I’d wager if Americans also knew two-thirds of Ryan’s budget cuts come from programs serving lower and moderate-income Americans and over 70 percent of the savings fund tax cuts for the rich – meaning it’s really just a giant transfer from the less advantaged to the super advantaged without much deficit reduction at all – far more would be against it.

And if people knew that the Ryan plan would channel hundreds of billions of their Medicare dollars into the pockets of private for-profit heath insurers, almost everyone would be against it.

The Republican plan shouldn’t be considered one side of a great debate. It shouldn’t be considered at all. Americans don’t want it.

Which is why I get worried when I hear about so-called “bipartisan” groups on Capitol Hill seeking a grand compromise, such as the Senate’s so-called “Gang of Six.”

Senator Dick Durbin, Democrat of Illinois, a member of that Gang, says they’re near agreement on a plan that will chart a “middle ground” between the House Republican budget and the plan outlined last week by the President.

Watch your wallets.

In my view, even the President doesn’t go nearly far enough in the direction most Americans would approve. All he wants to do, essentially, is end the Bush tax windfalls for the wealthy – which were designed to be ended in 2010 in any event – and close a few loopholes.

But why shouldn’t we go back to the tax rates we had thirty years ago, which required the rich to pay much higher shares of their incomes? One of the great scandals of our age is how concentrated income and wealth have become. The top 1 percent now gets twice the share of national income it took home thirty years ago.

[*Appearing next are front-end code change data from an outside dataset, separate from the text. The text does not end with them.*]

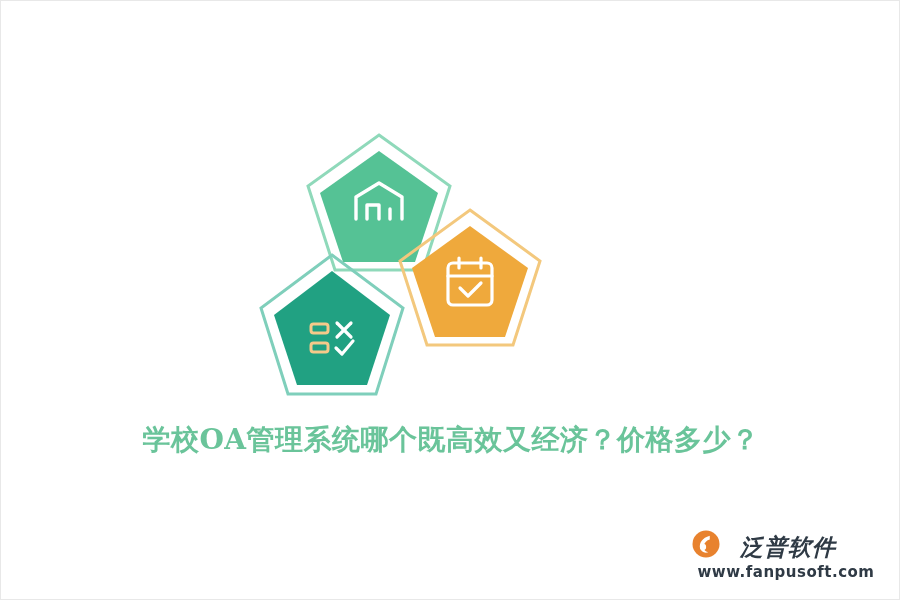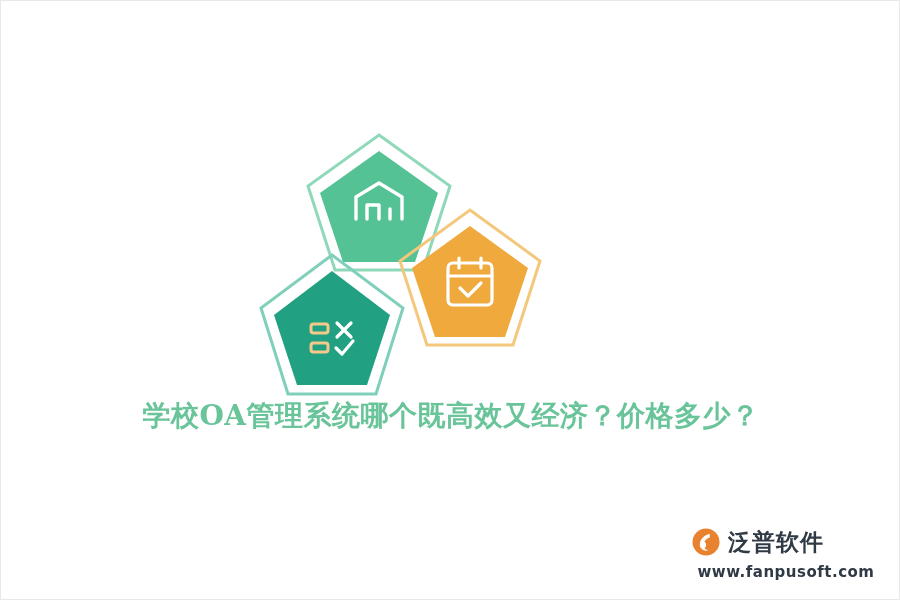--- a/index.html
+++ b/index.html
@@ -43,7 +43,7 @@
   .headline {
     position: absolute;
     left: 0;
-    top: 396px;
+    top: 420px;
     width: 900px;
     text-align: center;
     font-family: "DejaVu Serif", "Liberation Serif", serif;

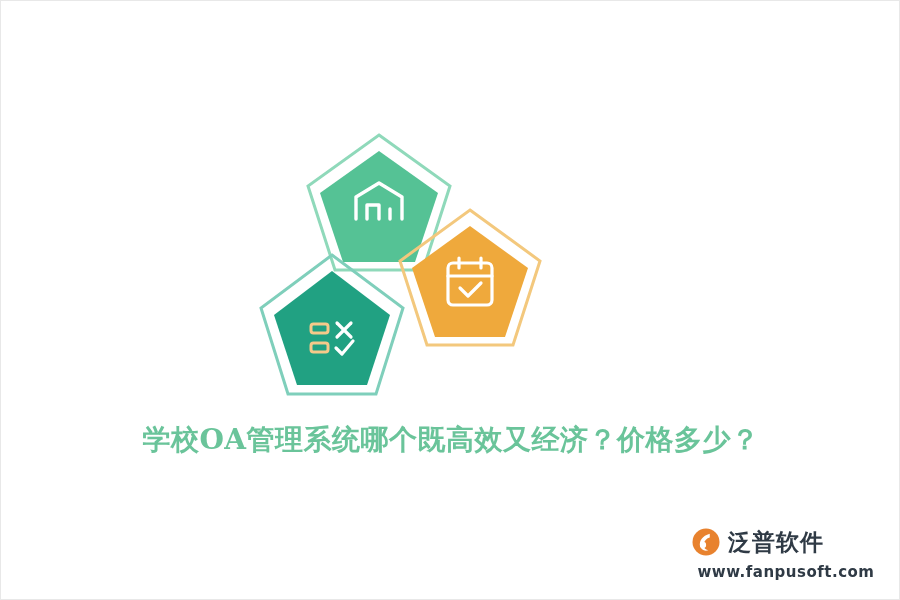--- a/index.html
+++ b/index.html
@@ -64,9 +64,10 @@
   }
   .logo-row {
     display: flex;
-    align-items: center;
-    gap: 7px;
+    align-items: flex-end;
+    gap: 19px;
     height: 34px;
+    font-style: italic;
   }
   .logo-mark {
     width: 30px;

If the super rich paid taxes at the same rates they did three decades ago, they’d contribute $350 billion more per year than they are now – amounting to trillions more over the next decade. That’s enough to ensure every young American is healthy and well-educated and that the nation’s infrastructure is up to world-class standards.

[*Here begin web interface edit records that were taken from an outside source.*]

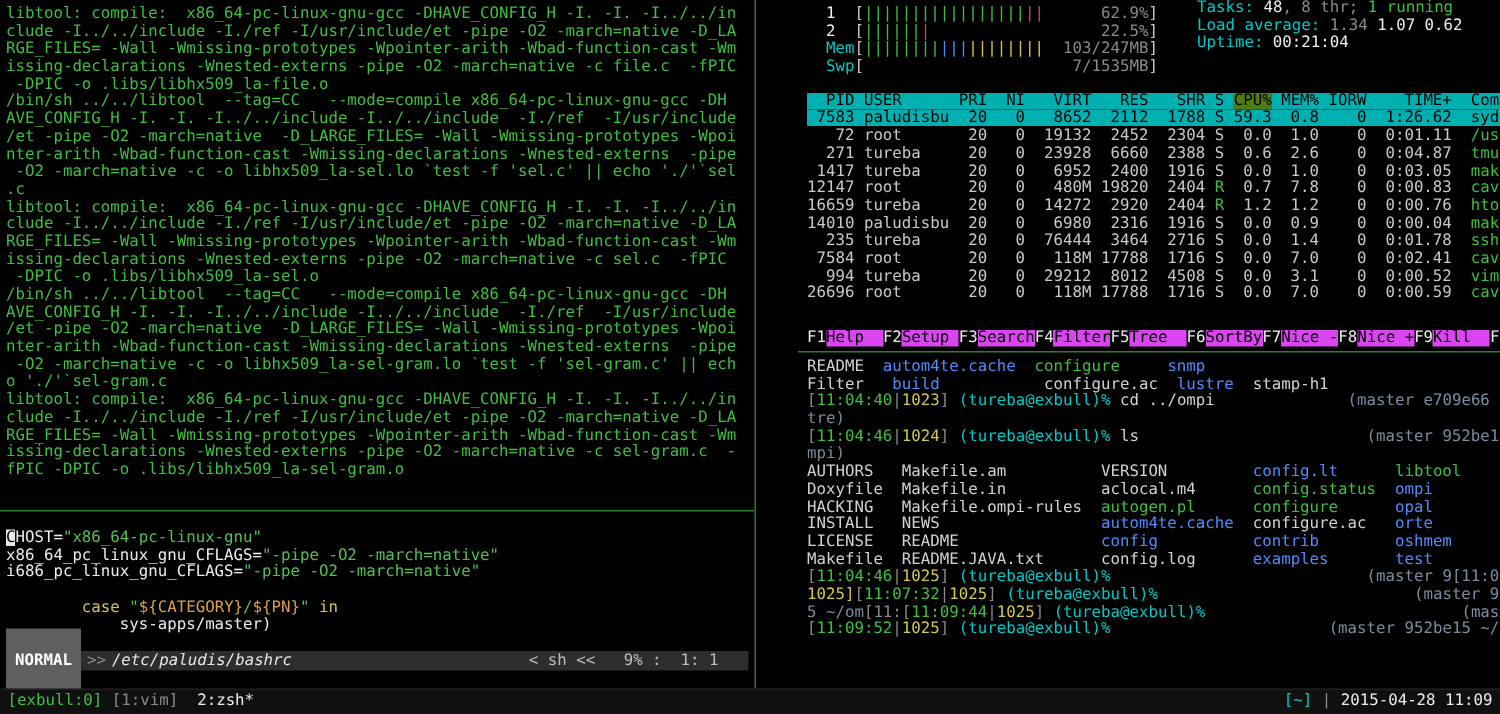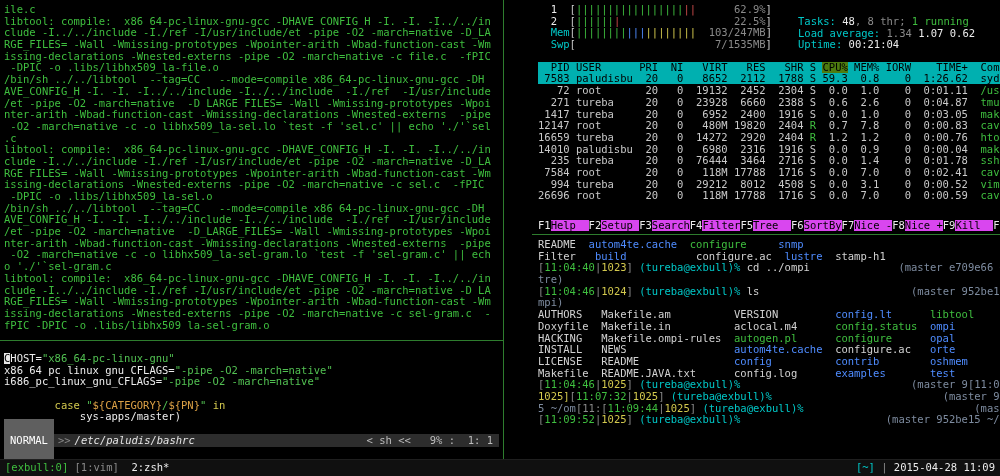--- a/index.html
+++ b/index.html
@@ -58,7 +58,6 @@
 
     <div class="col-left">
       <div class="pane build">
-          <div class="tl">ile.c</div>
           <div class="tl">libtool: compile:  x86_64-pc-linux-gnu-gcc -DHAVE_CONFIG_H -I. -I. -I../../in</div>
           <div class="tl">clude -I../../include -I./ref -I/usr/include/et -pipe -O2 -march=native -D_LA</div>
           <div class="tl">RGE_FILES= -Wall -Wmissing-prototypes -Wpointer-arith -Wbad-function-cast -Wm</div>

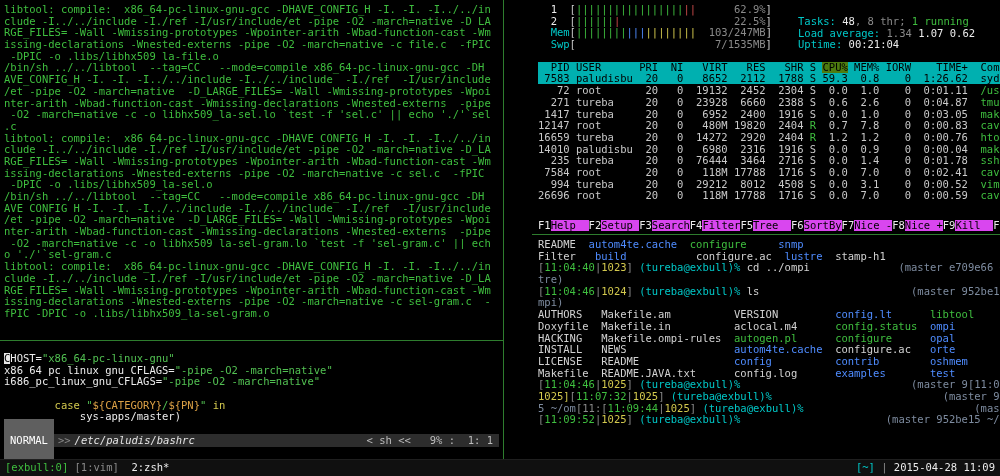--- a/index.html
+++ b/index.html
@@ -26,7 +26,7 @@
   .vim-file { color:#e6e6e6;font-style:italic; }
   .vim-right { margin-left:auto; padding-right:6px; color:#bdbdbd; }
   .htop { height:234px; padding:4px 0 2px 6px; display:flex; flex-direction:column; position:relative; }
-  .sysinfo { position:absolute; left:266px; top:16px; }
+  .sysinfo { position:absolute; left:266px; top:0; }
   .htop-table { margin-top:11px; }
   .fkeys { margin-top:auto; white-space:pre; }
   .zsh { flex:1; padding:4px 0 0 6px; color:#d2d2d2; }

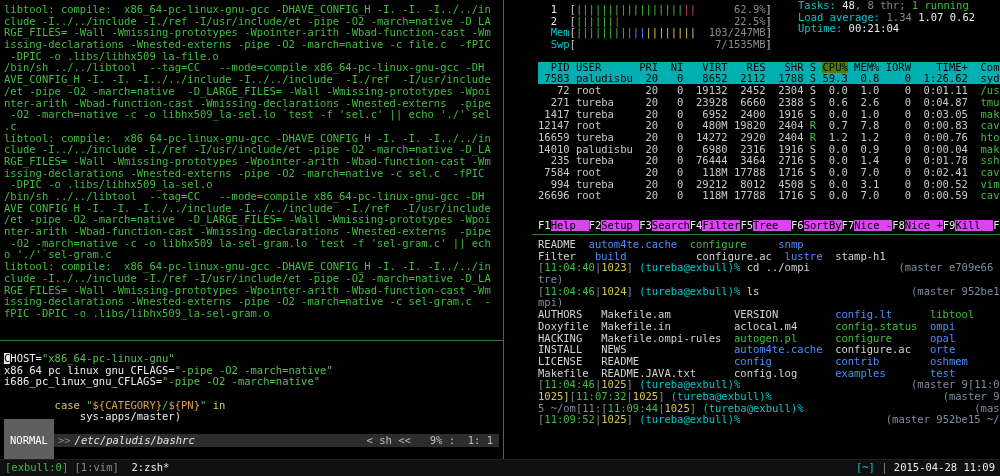--- a/index.html
+++ b/index.html
@@ -21,7 +21,7 @@
   .vim-code { padding-top:12px; }
   .vim-status { margin-top:auto; margin-bottom:12px; margin-right:4px; background:#2d2d2d;
     display:flex; align-items:center; white-space:pre; height:13px; color:#bdbdbd; }
-  .vim-mode { background:#5f5f5f; color:#ffffff; font-weight:normal; padding:16px 6px; }
+  .vim-mode { background:#5f5f5f; color:#ffffff; font-weight:bold; padding:16px 6px; }
   .vim-sep { color:#8a8a8a; padding:0 4px; }
   .vim-file { color:#e6e6e6;font-style:italic; }
   .vim-right { margin-left:auto; padding-right:6px; color:#bdbdbd; }

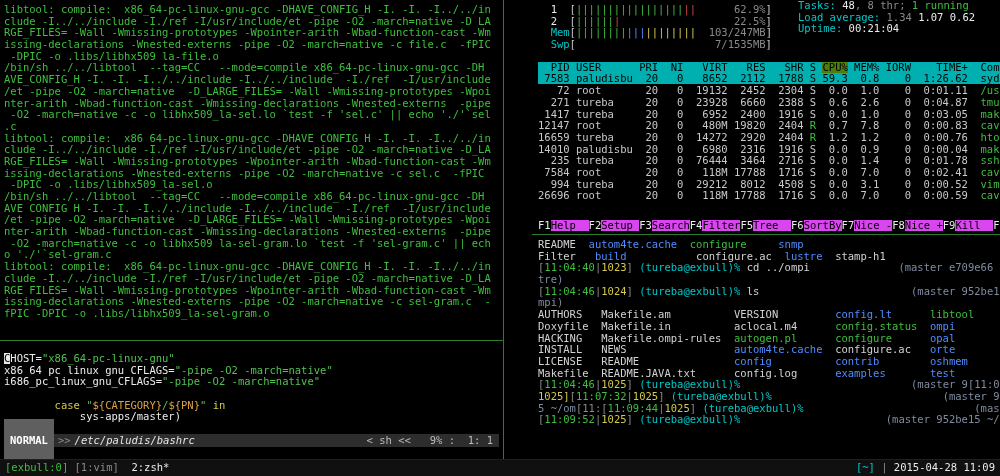--- a/index.html
+++ b/index.html
@@ -24,7 +24,7 @@
   .vim-mode { background:#5f5f5f; color:#ffffff; font-weight:bold; padding:16px 6px; }
   .vim-sep { color:#8a8a8a; padding:0 4px; }
   .vim-file { color:#e6e6e6;font-style:italic; }
-  .vim-right { margin-left:auto; padding-right:6px; color:#bdbdbd; }
+  .vim-right { margin-left:auto; padding-right:20px; color:#bdbdbd; }
   .htop { height:234px; padding:4px 0 2px 6px; display:flex; flex-direction:column; position:relative; }
   .sysinfo { position:absolute; left:266px; top:0; }
   .htop-table { margin-top:11px; }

Nor does the President’s proposal go nearly far enough in cutting military spending, which is not only out of control but completely unrelated to our nation’s defense needs – fancy weapons systems designed for an age of conventional warfare; hundreds of billions of dollars for the Navy and Air Force, when most of the action is with the Army, Marines, and Special Forces; and billions more for programs no one can justify and few can understand.

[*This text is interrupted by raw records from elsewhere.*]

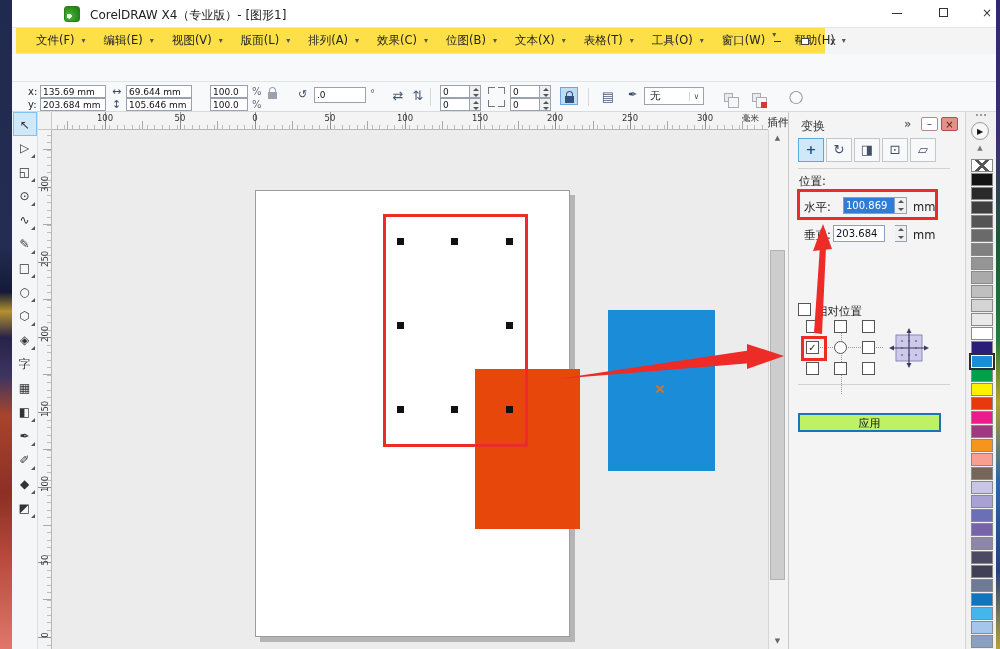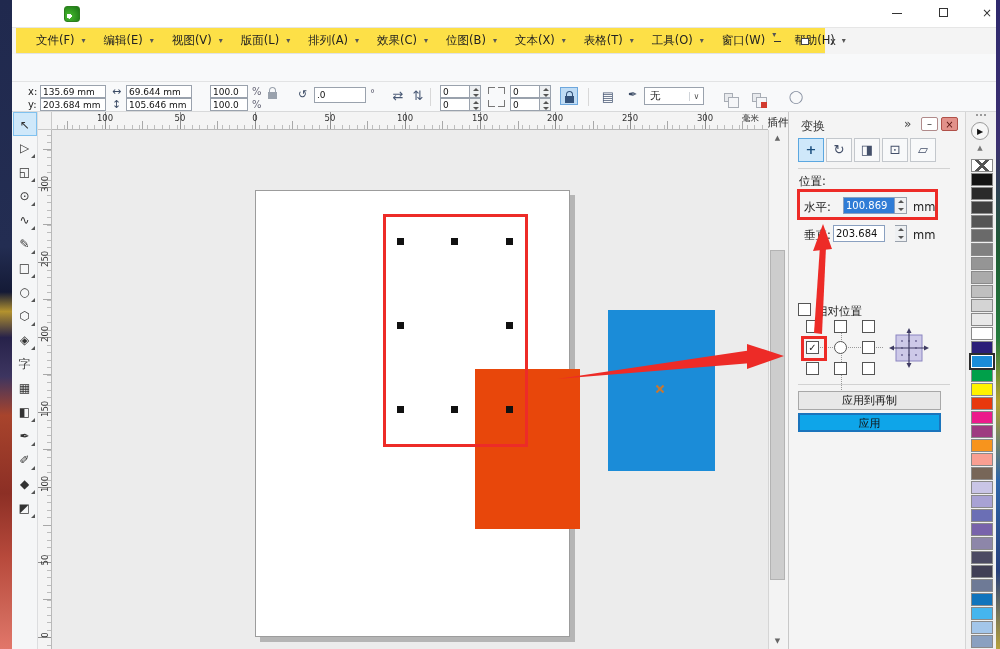--- a/index.html
+++ b/index.html
@@ -165,6 +165,7 @@
 
 <div class="abs" id="titlebar">
   <div class="abs" id="app-logo"></div>
+  <div class="abs" id="title-text">CorelDRAW X4（专业版）- [图形1]</div>
   <div class="abs wbtn" style="left:870px;"><span class="wline"></span></div>
   <div class="abs wbtn" style="left:916px;"><span class="wbox"></span></div>
   <div class="abs wbtn" style="left:960px;">×</div>

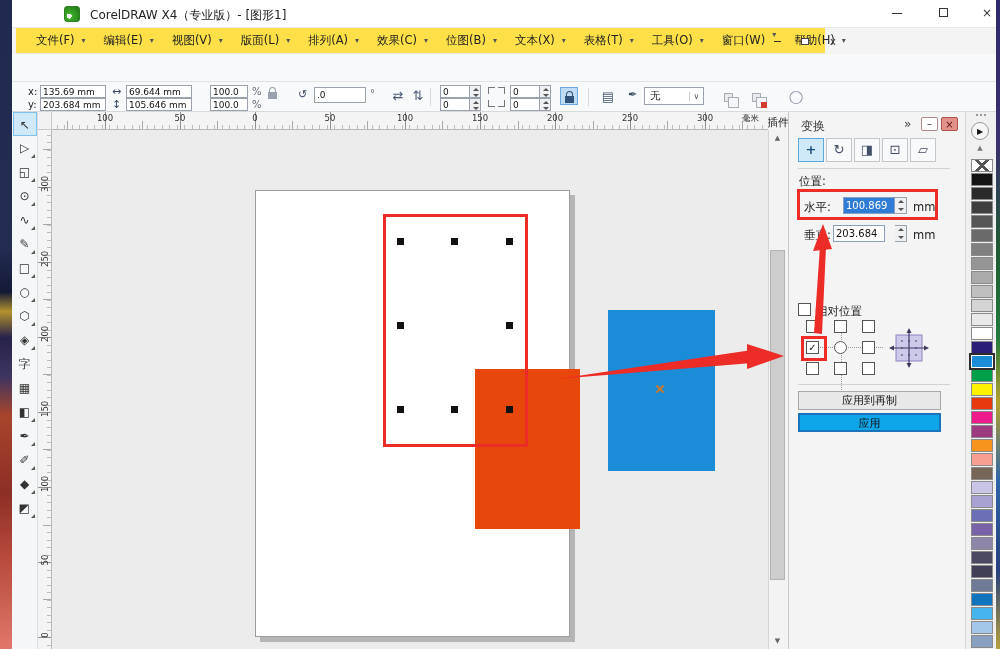--- a/index.html
+++ b/index.html
@@ -505,7 +505,6 @@
   </svg>
 
   <div class="dock-hr" style="top:272px;"></div>
-  <div class="dock-btn" style="top:279px;">应用到再制</div>
   <div class="dock-btn primary" style="top:301px;">应用</div>
 </div>
 

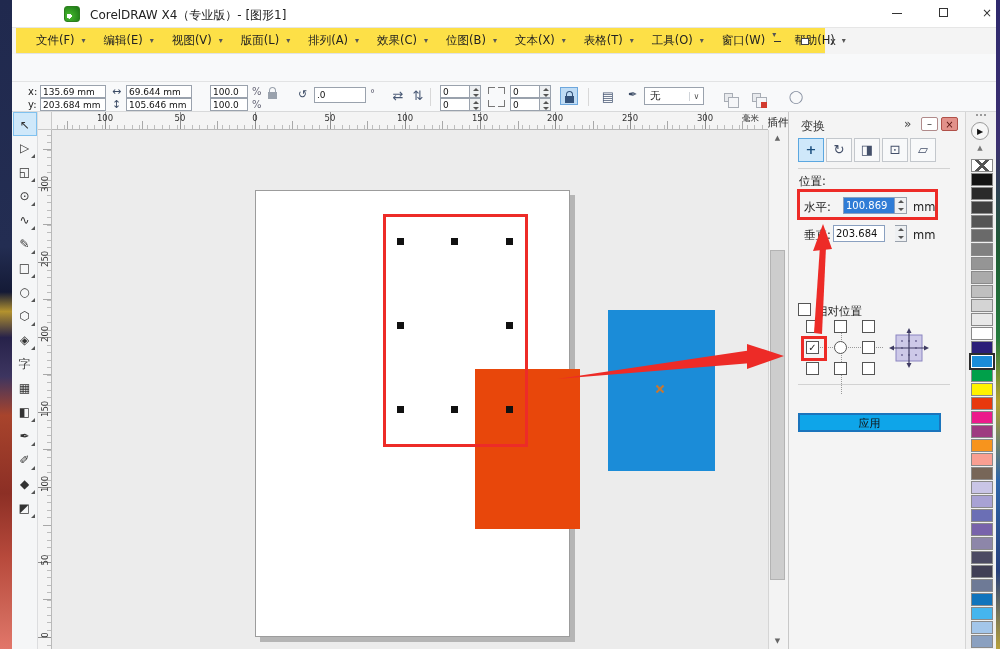--- a/index.html
+++ b/index.html
@@ -138,7 +138,7 @@
   .dot-line-h { position:absolute; border-top:1px dotted #9a9a9a; }
   .dot-line-v { position:absolute; border-left:1px dotted #9a9a9a; }
   .dock-btn { position:absolute; left:9px; width:143px; height:19px; background:#e8e8e8; border:1px solid #a8a8a8; font-size:11px; color:#111; text-align:center; line-height:17px; }
-  .dock-btn.primary { background:#0ea5e9; border:2px solid #1a74bc; }
+  .dock-btn.primary { background:#bef264; border:2px solid #1a74bc; }
 
   
   #palette { left:965px; top:112px; width:31px; height:537px; background:#f0f0f0; border-left:1px solid #d5d5d5; }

If Americans understood how much they’re paying for defense and how little they’re getting, they’d demand a defense budget at least 25 percent smaller than it is today.

Finally, the President’s proposed budget doesn’t deal with the scandal of the nation’s schools in poor and middle-class communities – schools whose teachers are paid under $50,000 a year, whose classrooms are crammed, that can’t afford textbooks or science labs, that have abandoned after-school programs and courses like history and art. Most school budgets depend manly on local property taxes that continue to drop in lower-income communities. The federal government should come to their rescue.

To think of the “center” as roughly halfway between the President’s and Paul Ryan’s proposals is to ignore what Americans need and want. For our political representatives to find a ”middle ground” between the two would be a travesty.”

Beezer here.  Right now the Republicans are discovering some unpleasant facts:  Most Americans reject the notion Social Security and Medicare need slashing, and they also overwhelmingly believe the rich don’t pay enough taxes.  Rep. Paul Ryan was roundly booed at a recent town meeting in his own district when he asserted that the rich produced all the jobs and therefore they should receive tax cuts.  It appears the successful con job conducted by Republicans for the past mid-terms is beginning to unravel.  Finally.  As per usual a visit to economist’s view directed one to Reich’s article.